**RAW DATA**
_ _ _ _ _

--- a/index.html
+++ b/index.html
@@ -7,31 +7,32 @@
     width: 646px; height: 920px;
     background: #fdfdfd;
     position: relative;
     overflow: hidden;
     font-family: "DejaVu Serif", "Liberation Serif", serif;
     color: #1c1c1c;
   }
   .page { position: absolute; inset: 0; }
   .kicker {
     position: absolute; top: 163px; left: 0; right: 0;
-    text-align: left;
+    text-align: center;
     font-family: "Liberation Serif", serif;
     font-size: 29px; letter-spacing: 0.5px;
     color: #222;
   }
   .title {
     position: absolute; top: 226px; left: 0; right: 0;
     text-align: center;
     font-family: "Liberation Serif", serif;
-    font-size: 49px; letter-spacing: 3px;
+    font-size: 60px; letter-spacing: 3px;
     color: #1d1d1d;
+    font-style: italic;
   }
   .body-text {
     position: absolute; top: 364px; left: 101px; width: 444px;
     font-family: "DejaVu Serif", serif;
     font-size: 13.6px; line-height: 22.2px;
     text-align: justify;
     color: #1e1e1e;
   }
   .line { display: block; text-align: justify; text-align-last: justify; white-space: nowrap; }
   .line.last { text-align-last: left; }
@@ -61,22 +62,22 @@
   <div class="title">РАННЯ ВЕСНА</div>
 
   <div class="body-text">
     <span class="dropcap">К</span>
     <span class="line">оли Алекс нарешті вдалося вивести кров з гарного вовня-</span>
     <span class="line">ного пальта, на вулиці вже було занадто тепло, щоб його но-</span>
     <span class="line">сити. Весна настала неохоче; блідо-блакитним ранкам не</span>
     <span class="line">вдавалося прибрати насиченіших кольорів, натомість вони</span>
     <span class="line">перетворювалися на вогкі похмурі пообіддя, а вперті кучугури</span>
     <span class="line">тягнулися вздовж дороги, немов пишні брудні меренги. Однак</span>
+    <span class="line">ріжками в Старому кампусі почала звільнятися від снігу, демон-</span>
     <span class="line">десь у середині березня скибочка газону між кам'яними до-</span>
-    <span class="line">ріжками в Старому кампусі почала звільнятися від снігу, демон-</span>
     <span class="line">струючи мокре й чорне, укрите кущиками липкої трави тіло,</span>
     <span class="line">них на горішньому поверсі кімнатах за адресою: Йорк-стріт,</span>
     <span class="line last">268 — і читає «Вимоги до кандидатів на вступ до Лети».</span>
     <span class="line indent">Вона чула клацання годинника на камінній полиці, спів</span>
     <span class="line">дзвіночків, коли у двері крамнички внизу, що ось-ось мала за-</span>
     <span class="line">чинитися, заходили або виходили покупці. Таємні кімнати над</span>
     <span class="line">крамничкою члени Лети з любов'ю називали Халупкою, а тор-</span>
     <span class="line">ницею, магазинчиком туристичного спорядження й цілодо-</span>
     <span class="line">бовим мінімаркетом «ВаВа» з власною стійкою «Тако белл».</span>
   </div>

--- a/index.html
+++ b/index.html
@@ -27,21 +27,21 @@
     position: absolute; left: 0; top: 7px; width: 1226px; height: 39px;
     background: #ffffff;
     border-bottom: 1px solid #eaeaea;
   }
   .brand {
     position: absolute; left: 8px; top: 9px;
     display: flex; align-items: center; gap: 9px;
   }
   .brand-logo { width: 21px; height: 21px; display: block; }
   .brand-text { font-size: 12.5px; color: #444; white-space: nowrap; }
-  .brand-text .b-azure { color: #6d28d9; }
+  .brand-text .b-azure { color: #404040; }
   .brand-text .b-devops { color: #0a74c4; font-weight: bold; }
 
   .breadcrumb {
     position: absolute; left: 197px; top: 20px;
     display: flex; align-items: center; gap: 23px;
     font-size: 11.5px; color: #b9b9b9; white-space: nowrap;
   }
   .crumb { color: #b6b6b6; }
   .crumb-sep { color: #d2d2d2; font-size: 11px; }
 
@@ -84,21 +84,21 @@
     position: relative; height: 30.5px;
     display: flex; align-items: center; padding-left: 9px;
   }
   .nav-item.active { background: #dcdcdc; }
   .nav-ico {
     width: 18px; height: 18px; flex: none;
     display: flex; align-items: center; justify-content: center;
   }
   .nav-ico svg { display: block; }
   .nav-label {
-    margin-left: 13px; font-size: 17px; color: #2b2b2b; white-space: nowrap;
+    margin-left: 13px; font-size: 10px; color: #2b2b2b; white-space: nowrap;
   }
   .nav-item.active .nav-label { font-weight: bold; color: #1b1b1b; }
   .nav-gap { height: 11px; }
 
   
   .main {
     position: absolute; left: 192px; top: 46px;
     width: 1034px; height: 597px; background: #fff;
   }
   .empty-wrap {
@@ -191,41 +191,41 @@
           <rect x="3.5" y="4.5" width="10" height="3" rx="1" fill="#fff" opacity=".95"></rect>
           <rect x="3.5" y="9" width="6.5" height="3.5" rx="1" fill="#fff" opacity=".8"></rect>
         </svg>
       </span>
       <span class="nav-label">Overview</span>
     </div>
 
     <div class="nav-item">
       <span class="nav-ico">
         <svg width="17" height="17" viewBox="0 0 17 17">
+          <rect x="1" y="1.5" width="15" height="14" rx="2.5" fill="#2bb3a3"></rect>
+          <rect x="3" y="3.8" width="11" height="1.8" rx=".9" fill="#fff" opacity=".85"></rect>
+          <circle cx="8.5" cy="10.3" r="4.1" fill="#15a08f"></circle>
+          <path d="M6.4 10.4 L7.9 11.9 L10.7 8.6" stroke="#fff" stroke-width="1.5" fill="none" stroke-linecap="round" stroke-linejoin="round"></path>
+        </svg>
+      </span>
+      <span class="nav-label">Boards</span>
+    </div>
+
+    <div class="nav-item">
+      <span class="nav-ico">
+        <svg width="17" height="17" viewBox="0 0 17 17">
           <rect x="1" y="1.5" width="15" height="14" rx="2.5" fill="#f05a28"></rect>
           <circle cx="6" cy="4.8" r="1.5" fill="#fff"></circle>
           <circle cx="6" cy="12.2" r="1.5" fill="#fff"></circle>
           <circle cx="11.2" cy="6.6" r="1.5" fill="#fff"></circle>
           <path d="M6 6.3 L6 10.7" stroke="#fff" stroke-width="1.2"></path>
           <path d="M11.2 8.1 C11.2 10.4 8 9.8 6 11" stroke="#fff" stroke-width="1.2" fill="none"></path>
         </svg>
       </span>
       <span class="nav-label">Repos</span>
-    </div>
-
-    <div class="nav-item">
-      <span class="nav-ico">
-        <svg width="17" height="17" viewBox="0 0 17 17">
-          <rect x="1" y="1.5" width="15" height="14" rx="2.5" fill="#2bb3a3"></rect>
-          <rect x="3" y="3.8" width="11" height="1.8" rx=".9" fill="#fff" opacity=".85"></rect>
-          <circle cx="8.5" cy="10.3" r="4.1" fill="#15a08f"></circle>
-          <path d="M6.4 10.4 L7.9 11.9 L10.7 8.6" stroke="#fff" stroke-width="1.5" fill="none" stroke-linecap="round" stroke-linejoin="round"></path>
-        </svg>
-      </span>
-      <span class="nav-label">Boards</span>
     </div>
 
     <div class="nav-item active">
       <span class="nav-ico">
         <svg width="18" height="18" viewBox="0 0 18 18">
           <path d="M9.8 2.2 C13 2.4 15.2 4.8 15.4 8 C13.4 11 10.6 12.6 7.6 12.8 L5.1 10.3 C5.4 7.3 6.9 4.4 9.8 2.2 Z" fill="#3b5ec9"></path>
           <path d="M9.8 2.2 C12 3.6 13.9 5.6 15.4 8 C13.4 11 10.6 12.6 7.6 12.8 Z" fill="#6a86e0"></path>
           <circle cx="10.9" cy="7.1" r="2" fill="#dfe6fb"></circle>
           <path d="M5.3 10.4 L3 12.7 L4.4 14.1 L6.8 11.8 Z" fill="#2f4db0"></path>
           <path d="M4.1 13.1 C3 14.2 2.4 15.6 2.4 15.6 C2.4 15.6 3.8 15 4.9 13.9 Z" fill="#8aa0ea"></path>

_ _ _ _ _

Your task is to transcribe, with no changes, only the lines of the listing above that lie between the line holding "60px; letter-spacing: 3px;" and the line holding "брудні меренги. Однак</span>", inclusive.

**SOLUTION TO THE PROBLEM**
+    font-size: 60px; letter-spacing: 3px;
     color: #1d1d1d;
+    font-style: italic;
   }
   .body-text {
     position: absolute; top: 364px; left: 101px; width: 444px;
     font-family: "DejaVu Serif", serif;
     font-size: 13.6px; line-height: 22.2px;
     text-align: justify;
     color: #1e1e1e;
   }
   .line { display: block; text-align: justify; text-align-last: justify; white-space: nowrap; }
   .line.last { text-align-last: left; }
@@ -61,22 +62,22 @@
   <div class="title">РАННЯ ВЕСНА</div>
 
   <div class="body-text">
     <span class="dropcap">К</span>
     <span class="line">оли Алекс нарешті вдалося вивести кров з гарного вовня-</span>
     <span class="line">ного пальта, на вулиці вже було занадто тепло, щоб його но-</span>
     <span class="line">сити. Весна настала неохоче; блідо-блакитним ранкам не</span>
     <span class="line">вдавалося прибрати насиченіших кольорів, натомість вони</span>
     <span class="line">перетворювалися на вогкі похмурі пообіддя, а вперті кучугури</span>
     <span class="line">тягнулися вздовж дороги, немов пишні брудні меренги. Однак</span>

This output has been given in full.